Apr 29

The Diamond Certification Dilemma

AGS, EGL, GIA, or IGI? Does it impact price?

The debate over diamond certification and grading is not new, but the increasing growth of Internet diamond jewelry sales has fired up this debate and brought it to the consumer’s doorstep. Diamond jewelry shoppers are overwhelmed by information, some accurate, some not, but mostly confusing.

The purpose of this article is not to settle the debate, but merely to provide a real world perspective for what I’ve seen evolve over the last decade from within the industry of diamond dealers, to the street for the diamond shopper.

Ten years ago buying a diamond or diamond jewelry was a magical experience requiring the consultation of an expert. Diamonds were bought and cherished. Today it is a dog-eat-dog Internet world, where diamond dealers are “perceived” not to be trusted and consumers are educated to the point of commoditizing something that was once precious and rare.

The allure is gone, trusted expertise dwindling, and the debate over diamond value rages on. In my opinion, this is not a good thing or a bad thing; it is just the result of an evolving industry. Just as in any industry there is a continuum of change and control, with the sellers at one end and the buyers at the other. Sometimes the change goes too far in one direction or the other, but over time control comes back to balance because of basic economics. The diamond industry is in the middle of this change.

The diamond certification is one way diamond dealers are differentiating their product. With so much information available on diamond education, the consumer has become a self-proclaimed expert and is in search of the perfect diamond at the cheapest price. When making an investment in a fine quality diamond it should be certified by an accredited independent gemological laboratory and of course purchased from a reputable dealer. The most popular certifications being discussed today are:

– GIA – Gemological Institute Of America (founded 1931)

– AGS – American Gem Society (founded in 1934)

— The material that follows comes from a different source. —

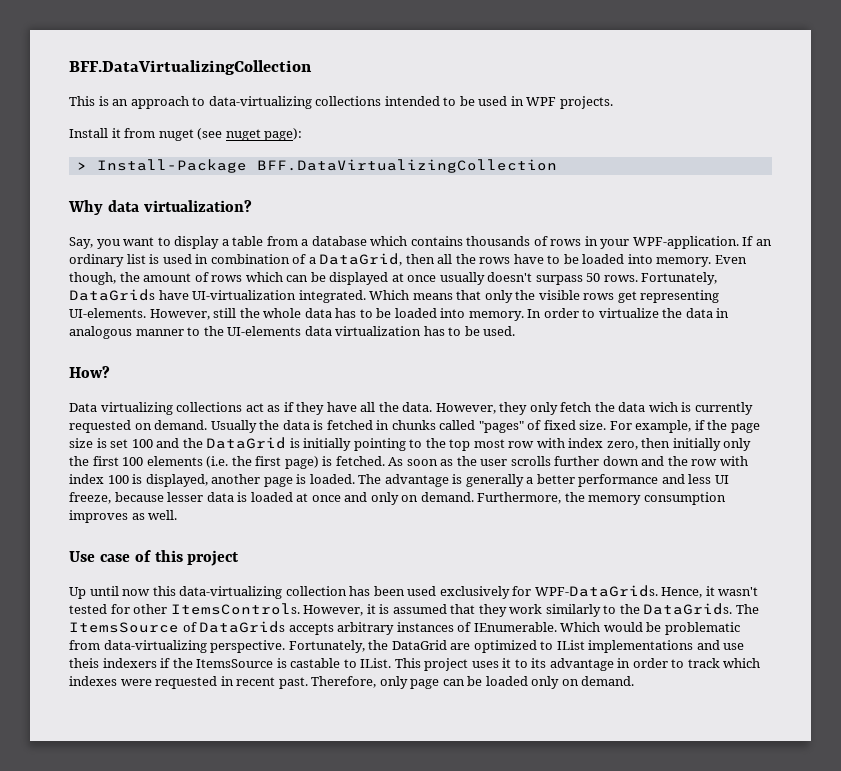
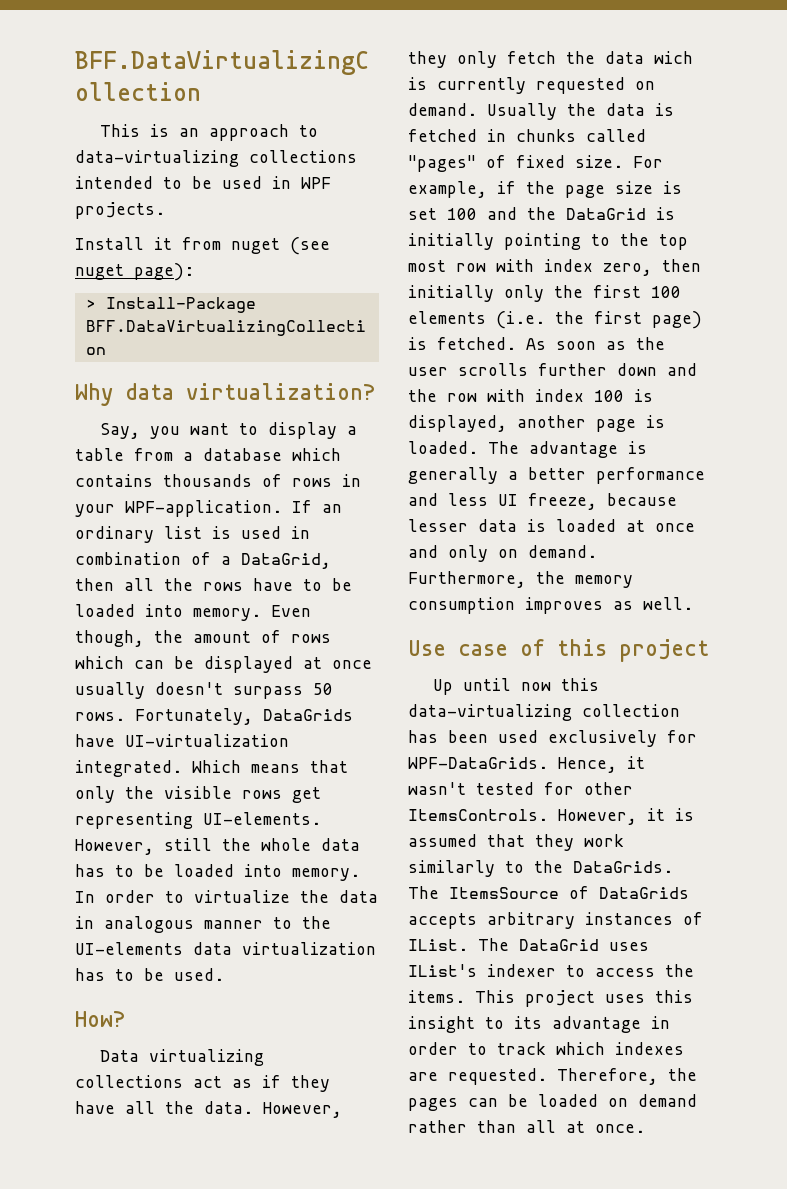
[473,622,740,635] [69,640,745,653] [69,658,392,668] IEnumerable. Which would be problematic from data-virtualizing perspective. Fortunately, the DataGrid are optimized to IList implementations and use theis indexers if the ItemsSource is castable to IList. -> [408,938,649,951] [408,964,694,977] [408,990,465,1003] IList. The DataGrid uses IList's indexer to access the items.
[502,658,512,668] it -> [655,990,693,1003] [408,1016,475,1033] this insight
[120,676,635,689] were requested in recent past. Therefore, only page can be loaded only on demand. -> [408,1068,697,1085] [408,1094,697,1111] [408,1120,645,1133] are requested. Therefore, the pages can be loaded on demand rather than all at once.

– EGL – European Gemological Laboratory (founded 1974)

– EGL USA (EGL USA is not affiliated with any other EGL labs outside North America. Founded 1977)

– IGI – International Gemological Institute (founded 1975)

Let me address the most common consumer questions about certification:

1. Are all certifications created equal?

Based solely on reputation, not all certifications are created equal. This is fact in the diamond industry, there are biases in the marketplace and this also varies by what country you are in.

In the United States, GIA and AGS, are the market leaders, the most trusted sources. For that reason a diamond graded by either one of these institutions will be more expensive than like diamonds graded by their competitors, period. Conversely, expect a discount for EGL and IGI graded diamonds.

The debate is not purely about reputation, but about standards of quality. No matter how you look at it a diamond is still graded by a human and open to subjectivity. Therefore, the more standardized the tools and strict the process the more consistent the results. GIA and AGS founded the standards and have refined them over the last 75 years. This is why comparing two like diamonds with the same grade for color, clarity and cut, the EGL and/or IGI diamonds will be cheaper. It is assumed it’s off by at least one grade, e.g., graded F color by EGL may be grade G or H by GIA. It’s a common assumption in the industry that IGI and EGL diamond grades are softer than GIA and AGS.

For now the consumer just needs to understand that these biases exist in the marketplace and drive pricing. An important factor driving the increase of EGL and IGI certified diamonds into the market is the commoditization I mentioned earlier, when diamond grades are easier to get it increases the margin for the dealer.

2. Will my diamond be more valuable with a certification?

A diamond is not more valuable with a certification per se. A diamond can be sent to any grading lab and receive a certification at any time (note it should be un-mounted). The initial value of the certification is two fold, first it gives the credibility at time of purchase that it has been independently graded. Secondly, if you ever want to sell or trade your diamond, the certification will make this process easier.

3. How do I know the certification is for the same diamond?

This is a trickier question, and why a diamond shopper still needs trusted sources and experts. A diamond certification provides detailed criteria about the diamond, including specific measurement data. One way to know for a fact the certification goes with the diamond is the measurements, this requires specialized diamond measuring tools. If you need to verify a certification/diamond combination I suggest taking it to an independent jeweler who can provide you with a Sarin Report, a high-tech automated cut grade and diamond measuring device.

Another way a professional can verify your diamond and certification is by clarity grading. A diamond’s clarity is akin to fingerprints, no two diamonds are alike. A professional jeweler can tell you the exact location of the clarity birthmarks, feathers, inclusions, etc. and verify the certification.

4. Should all diamonds be certified regardless of size?

I frequently get questions about whether or not all the diamonds in the ring are certified. It is not necessary or recommended to certify multiple small diamonds in a ring. Certification is reserved for larger center stone diamonds, .75ct and greater. While you can get all the diamonds certified, it doesn’t add any value and it’s expensive.

As a diamond shopper your choices are endless, what’s important to take away from this article is the understanding that certification is not a guarantee of value, but merely one more decision that impacts price. A diamond shopper will need to make this decision along with color, clarity, cut, and carat, in your search for the perfect diamond at the best price.